The mixed media works are produced using an opposing directional overlapping pattern aiming to explore the concept of finding harmony and balance within opposition.” 
- Nate Nettleton

Nettleton is interested in the semiotics of the abstract – how the basic form of a line can become a vessel for meaning and (re)invention – what the artist refers to as ‘possibility and progress’. Lines were the advent of human creativity, traced back to the Lascaux cave drawings. Since then we have been scrambling and re-scrambling lines to express ourselves. The possibilities of the line feel infinite, and Nettleton grabs a hold of its simplicity to immerse us in a textural world of material and meaning.

In the morning after the night, I fall in love with the light, baltic birch and acrylic paint, 81 x 48 in.

Nettleton blurs the line between drawing, painting, and sculpture. Rather than a mark drawn on a surface, requiring the support of another material, Nettleton makes the line an independent entity. The plethora of surface treatments that Nettleton uses – charring, stains, foils, acrylic paint, holographic vinyl, mirrors – take on the free-flowing qualities of the scribble.

In his mixed media works, Nettleton overlays rectangular panels of various materials that create an undulating three-dimensional surface. Nettleton invites us to think of all materials and their characteristics of texture and colour as the stuff of ‘paint’. Composing balanced compositions with contrasts in material speaks to Nettleton’s desire for harmony. We can perhaps start to look at the world around us as a vast and ever-changing balance of ebbs and flows. - Tiffany April, Curator

Tiny shiny life, ed. 1/4, laser cut fluorescent blue acrylic, 11.5 x 12 in.

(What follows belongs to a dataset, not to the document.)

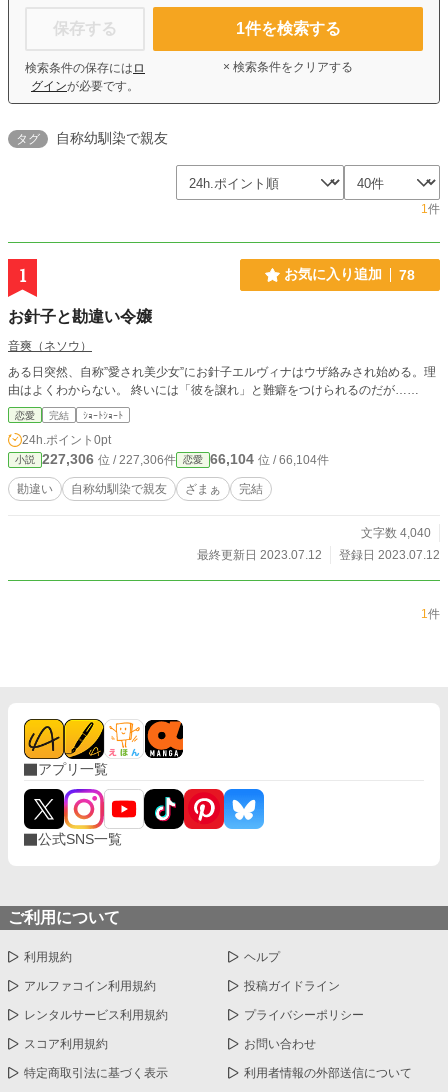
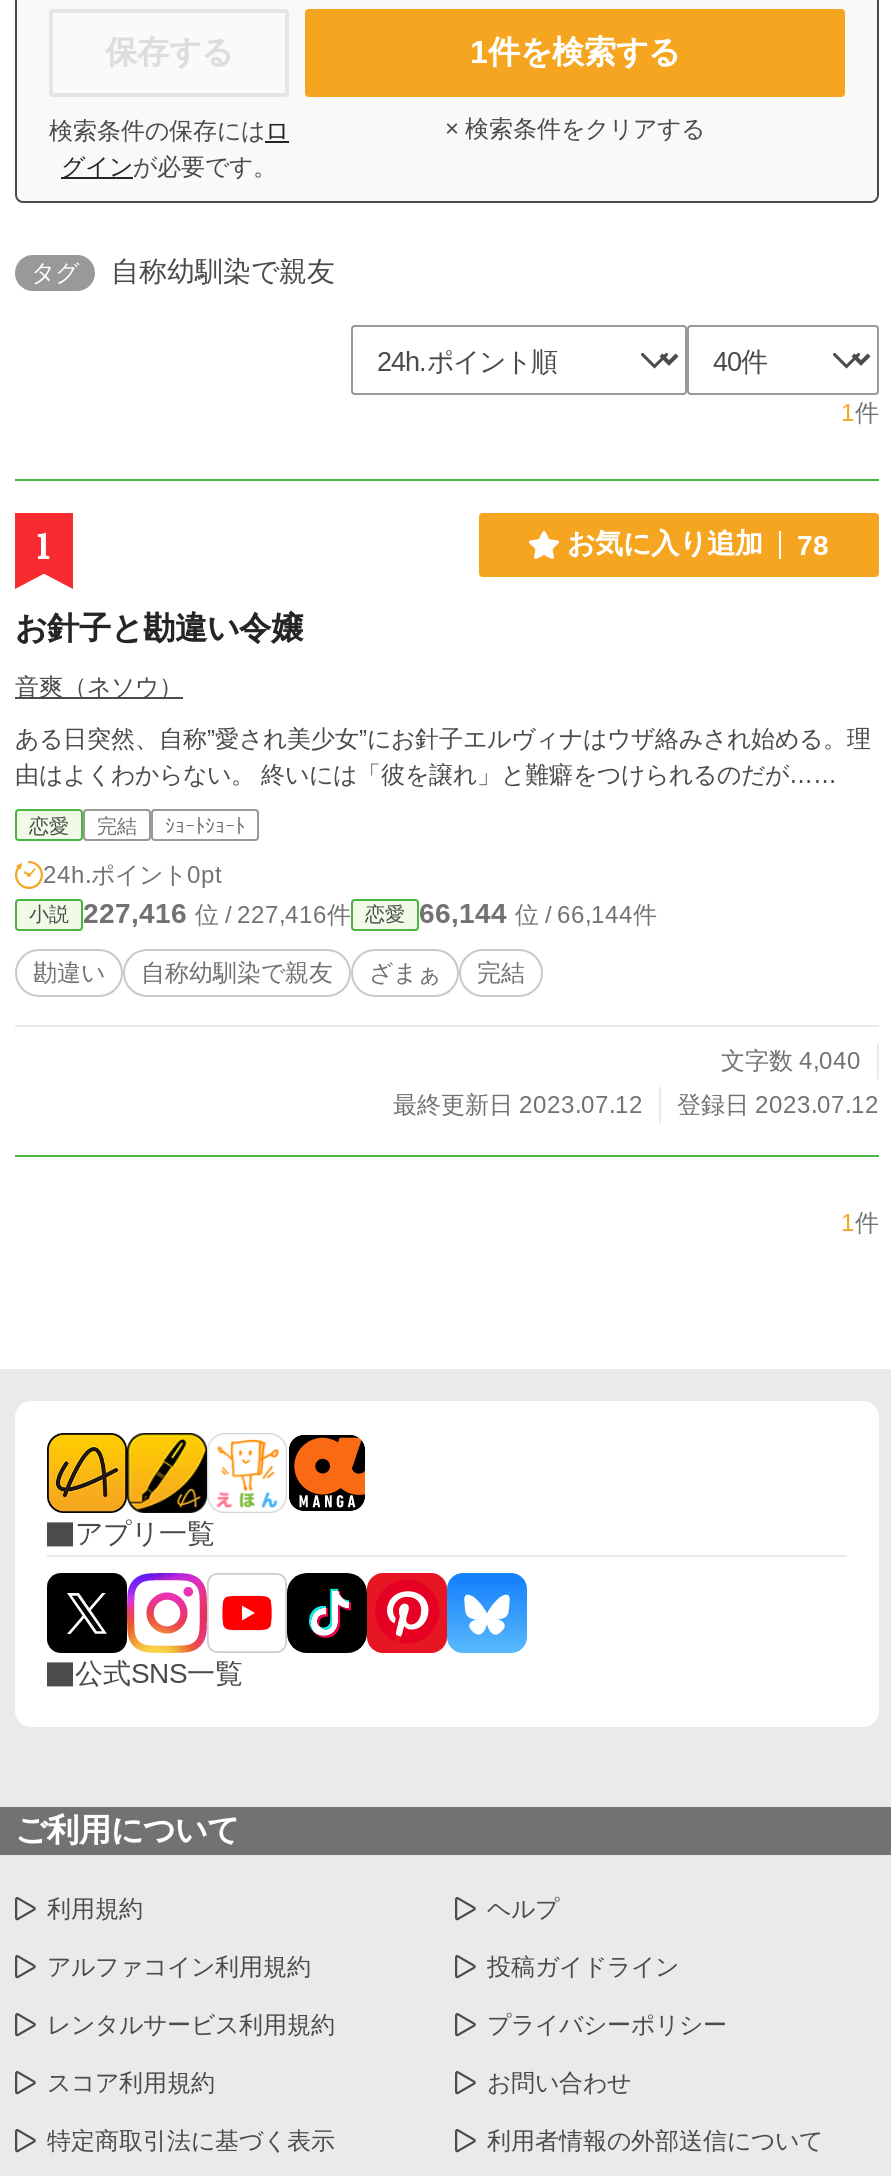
- 227,306位 / 227,306件
+ 227,416位 / 227,416件

- 66,104位 / 66,104件
+ 66,144位 / 66,144件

Nate Nettleton is a conceptual artist working in abstract sculpture and painting based in Gatineau, QC. He has exhibited artworks in Toronto, Ottawa, Montreal, and Boston and has created public sculptural works shown at the Drake Devonshire Hotel in Prince Edward County, Manitoulin Island, Ottawa, Victoria B.C. and at Ontario Place in Toronto. He has permanent public artworks installed across Chaudière Island within the Windmill Dream Zibi development in Gatineau, QC. Nettleton’s works have been featured in numerous Canadian and American art publications, and he is part of public and private collections across Canada, the United States, and the UK.